Affaire Patrice Faye : L'avocate des cinq mineures a été libérée

Les avocats de Bujumbura manifestent le 25 juillet devant le palais de justice pour réclamer la libération de Me Bukuru, accusée de «complicité d'espionnage»
Les avocats de Bujumbura manifestent le 25 juillet devant le palais de justice pour réclamer la libération de Me Bukuru, accusée de «complicité d'espionnage»
Photo AFP/Esdaras Ndikumana

Par RFI

Dans l'affaire Patrice Faye, du nom de ce français condamné à 25 ans de prison pour viol sur cinq mineures, l'avocate burundaise Me Suzanne Bukuru a été placée en détention pendant sept jours. La justice reprochait à cette avocate des parties civiles d'avoir aidé des journalistes français à réaliser les interviews de ces jeunes filles. Elle a été arrêtée pour «complicité d'espionnage» et elle vient d'être libérée, un peu à la surprise générale.

 

Tous les avocats du barreau de Bujumbura se préparaient lundi 1er août au matin à aller manifester au tribunal de grande instance où Me Suzanne Bukuru devait être présentée devant des juges qui allaient se prononcer sur la légalité de sa détention. Tout à coup, la bonne nouvelle tombe. « Nous étions tous prêts à l’assister massivement. Et au moment où nous nous rendions au tribunal de Bujumbura quand nous avons reçu un coup de téléphone qui nous a informé d’une ordonnance de mise en liberté », raconte Me Sylvestre Banzubaze, porte-parole du barreau burundais.

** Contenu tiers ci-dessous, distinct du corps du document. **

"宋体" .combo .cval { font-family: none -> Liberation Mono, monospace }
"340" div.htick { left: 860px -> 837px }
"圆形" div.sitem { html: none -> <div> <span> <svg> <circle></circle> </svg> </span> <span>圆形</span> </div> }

Il se précipite alors à la prison centrale où le procureur général près la cour d’appel de Bujumbura, Léopold Kabura, l’a précédé et a déposé le précieux sésame qui a permis à l’avocate de retrouver la liberté après sept jours de prison sans aucun interrogatoire.

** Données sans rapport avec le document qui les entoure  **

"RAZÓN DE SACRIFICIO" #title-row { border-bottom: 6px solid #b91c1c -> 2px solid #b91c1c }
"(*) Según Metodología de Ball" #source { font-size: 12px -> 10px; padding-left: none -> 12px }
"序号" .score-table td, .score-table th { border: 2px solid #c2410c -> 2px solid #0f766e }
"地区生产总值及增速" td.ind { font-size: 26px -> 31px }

Le barreau burundais parle d’une volonté d’apaisement de la part du pouvoir. L’ordre des avocats a décidé de saisir cette main tendue même s’il continue de réclamer la libération de deux collègues dont le bâtonnier, toujours en prison. Pour plusieurs analystes, le pouvoir burundais aurait reculé devant le tollé suscité par ces emprisonnements, condamnés de toute part.